Ricardo John, CEO & chefe de criação da FCB Brasil
Cannes é o balizador, a referência anual para anunciantes e agências do poder da criatividade como fator gerador e multiplicador de negócios. Nesse sentido, é uma perda enorme. Mas precisamos ser pragmáticos. A luta das agências agora é por sobrevivência. E neste cenário, os custos que envolvem inscrever os trabalhos no festival tornam-se proibitivos.
Keka Morelle, chefe de criação da Wunderman Thompson Brasil
Foi a atitude mais responsável a ser tomada nesse momento, já que as prioridades do ano mudaram. A criatividade continua, sim, sendo parte importante do nosso trabalho e está sendo muito valorizada nesses dias de incertezas e de rápidas transformações. Toda nossa energia e tempo devem estar voltados agora para apoiar nossos colaboradores e clientes.
Eduardo Lima, diretor executivo de criação da W+K
É uma oportunidade incrível para que o mercado publicitário brasileiro repense seus valores
Na minha opinião, foi a decisão mais acertada.
Além disso, é uma oportunidade incrível para que o mercado publicitário brasileiro repense seus valores. Quem sente por cancelamentos como este são os mais vaidosos, os que anabolizam o trabalho pensando em premiação, os que jogam fora das quatro linhas sonhando em catapultar suas carreiras. A decisão de festivais serem cancelados não nos afeta. Nossa filosofia é resolver criativamente problemas de negócios para os nossos clientes. Nossa vida segue esse foco.

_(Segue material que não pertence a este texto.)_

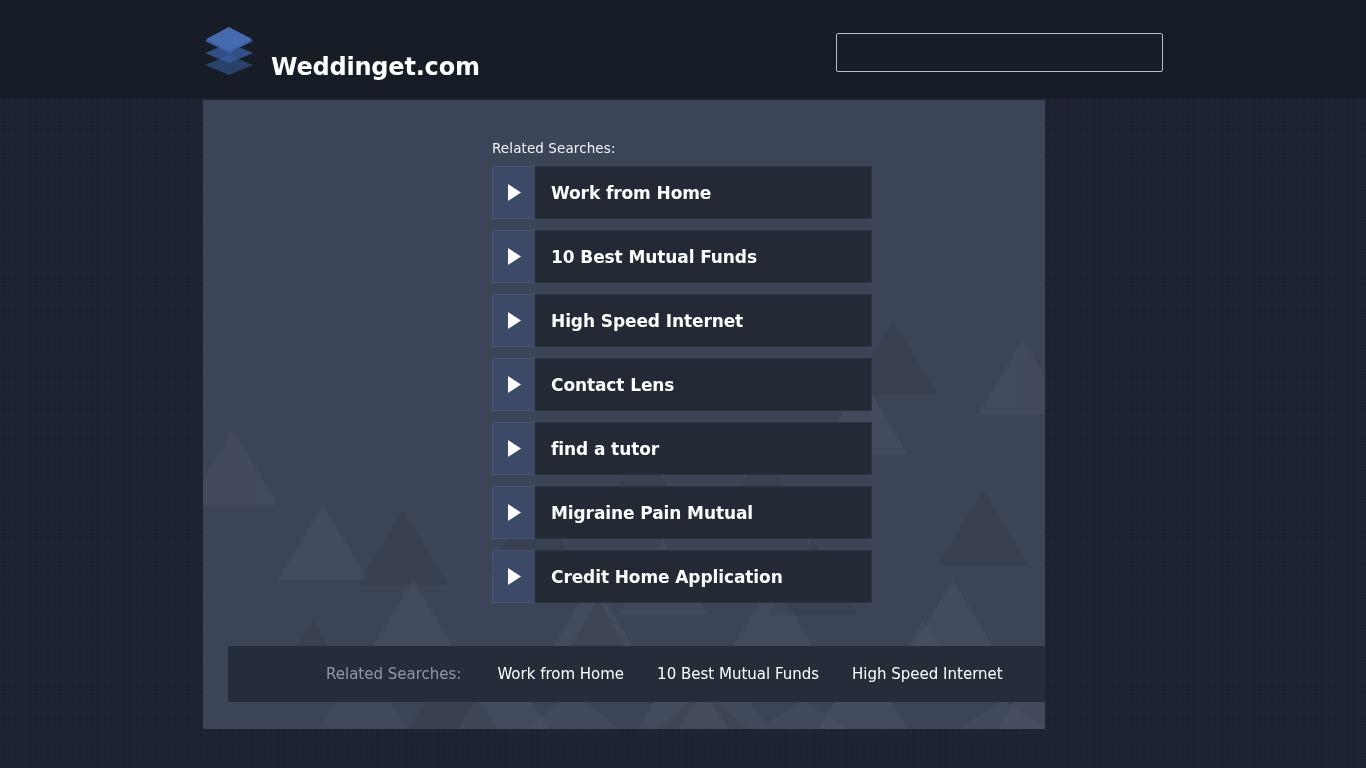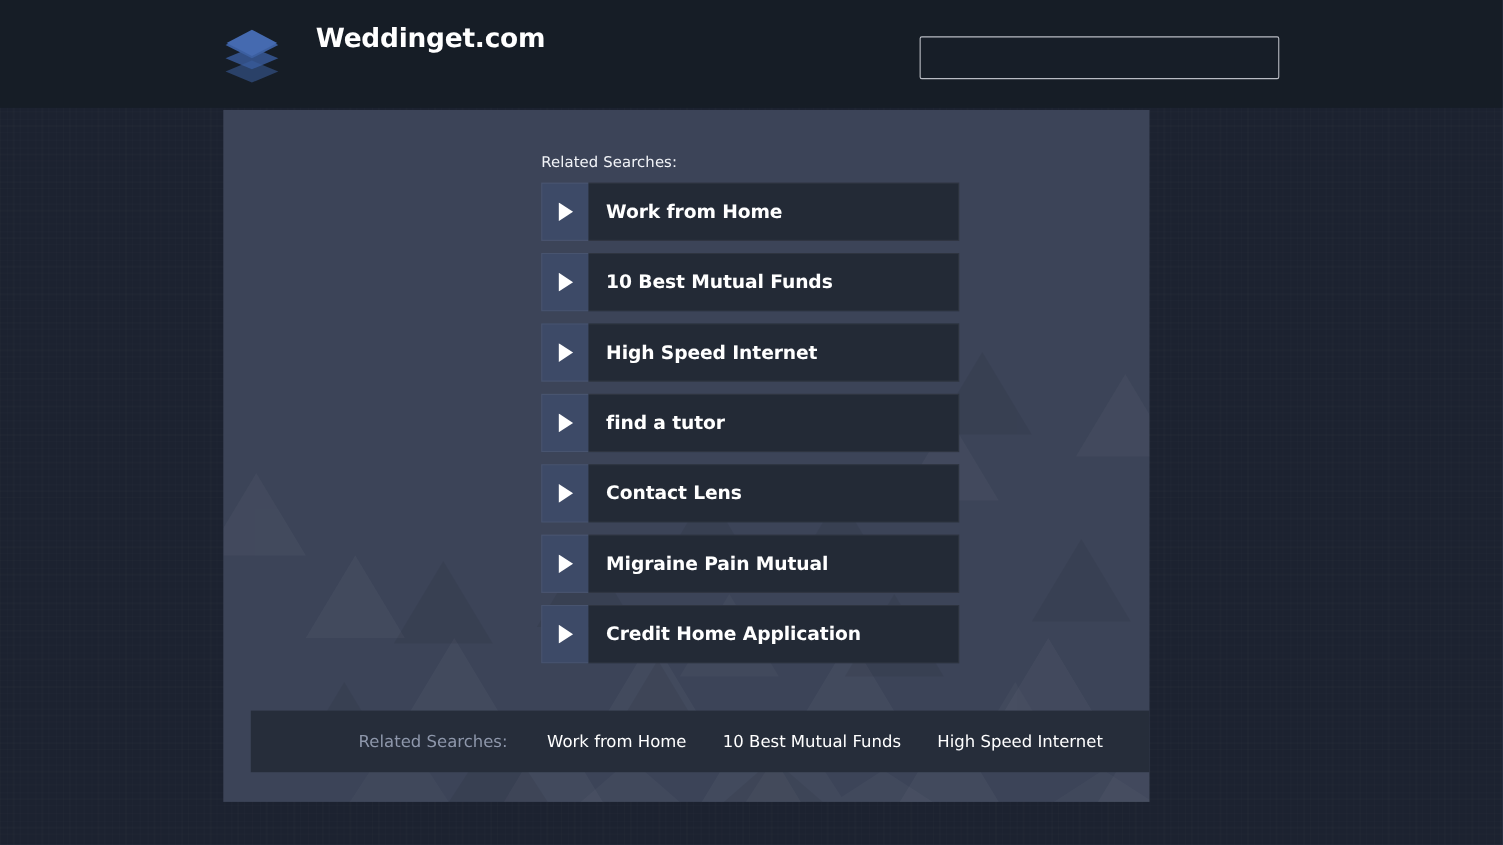--- a/index.html
+++ b/index.html
@@ -68,8 +68,8 @@
     left: 203px;
     top: 23px;
     display: flex;
-    align-items: flex-start;
-    gap: 32px;
+    align-items: flex-end;
+    gap: 16px;
   }
 
   #logo-icon { width: 52px; height: 56px; display: block; flex: none; }

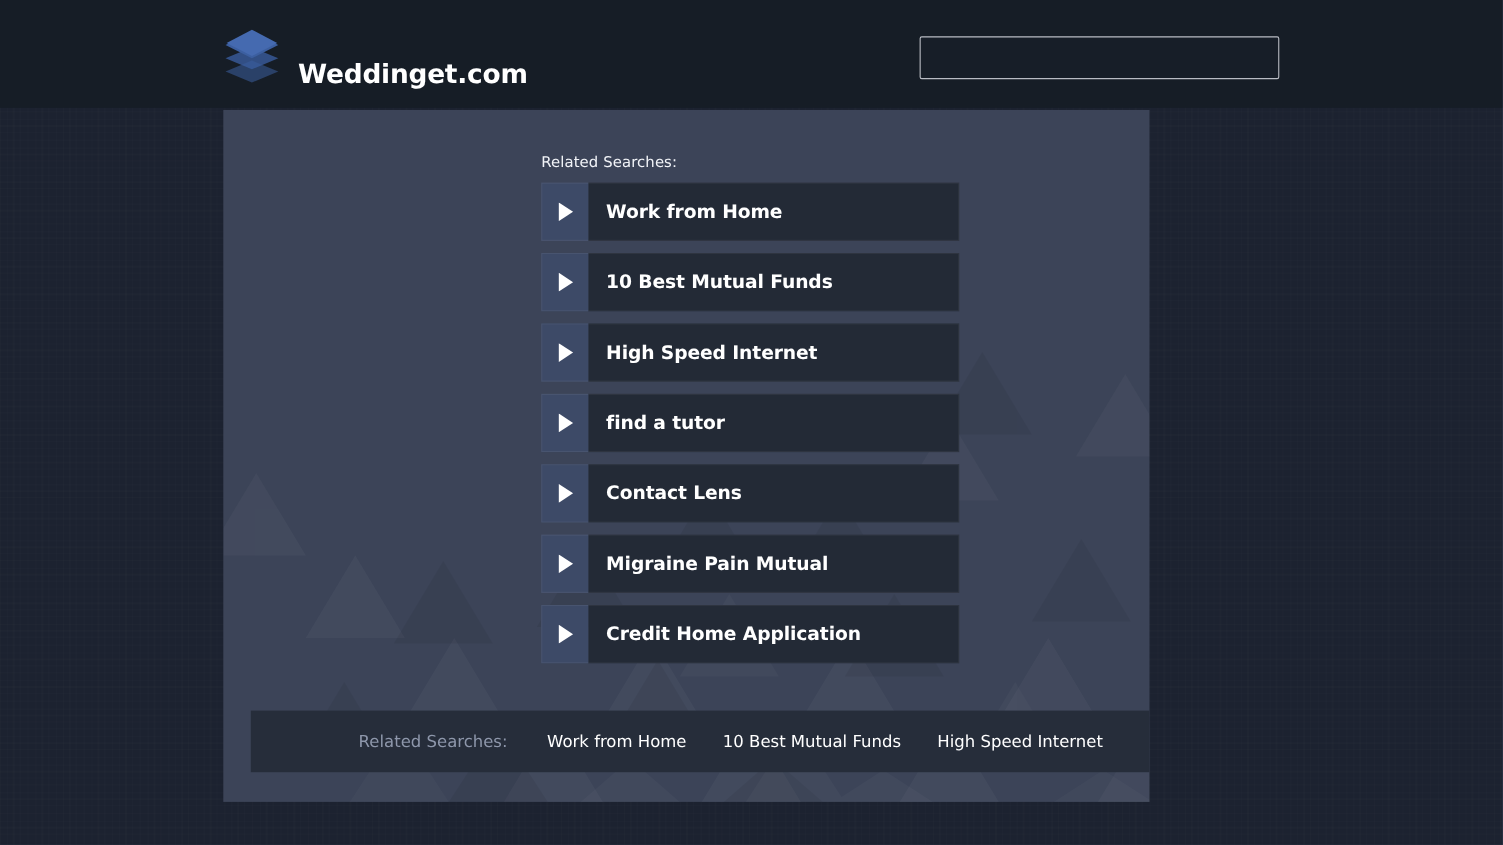--- a/index.html
+++ b/index.html
@@ -320,18 +320,18 @@
         </svg>
       </span>
       <span class="item-label-box">
+        <span class="item-label">Contact Lens</span>
+      </span>
+    </a>
+
+    <a class="related-item" href="#">
+      <span class="item-arrow-box">
+        <svg width="14" height="17" viewBox="0 0 14 17" aria-hidden="true">
+          <polygon points="1,0 14,8.5 1,17" fill="#ffffff"></polygon>
+        </svg>
+      </span>
+      <span class="item-label-box">
         <span class="item-label">find a tutor</span>
-      </span>
-    </a>
-
-    <a class="related-item" href="#">
-      <span class="item-arrow-box">
-        <svg width="14" height="17" viewBox="0 0 14 17" aria-hidden="true">
-          <polygon points="1,0 14,8.5 1,17" fill="#ffffff"></polygon>
-        </svg>
-      </span>
-      <span class="item-label-box">
-        <span class="item-label">Contact Lens</span>
       </span>
     </a>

Erh Ray, CEO da BETC/Havas
O cancelamento é um reflexo do que o mundo está passando. E, em primeiro lugar, é necessário o senso de responsabilidade social, em que vamos cuidar da saúde das pessoas, dos nossos colaboradores, familiares, clientes e parceiros. E, depois, também é preciso destacar que há uma conscientização de todos os grupos de comunicação. Estamos vivendo um fato inédito, e todos os grupos vão reavaliar os investimentos, incluindo festivais e viagens.
No mundo da publicidade, o impacto será mais visível após a decisão do festival em considerar ou não em 2021 os trabalhos da temporada 2019/2020. Acho muito importante termos o registro desses anos, pois acredito que muita coisa boa merece ser reconhecida. Não podemos esquecer os trabalhos bons. A pandemia não pode acabar com a criatividade.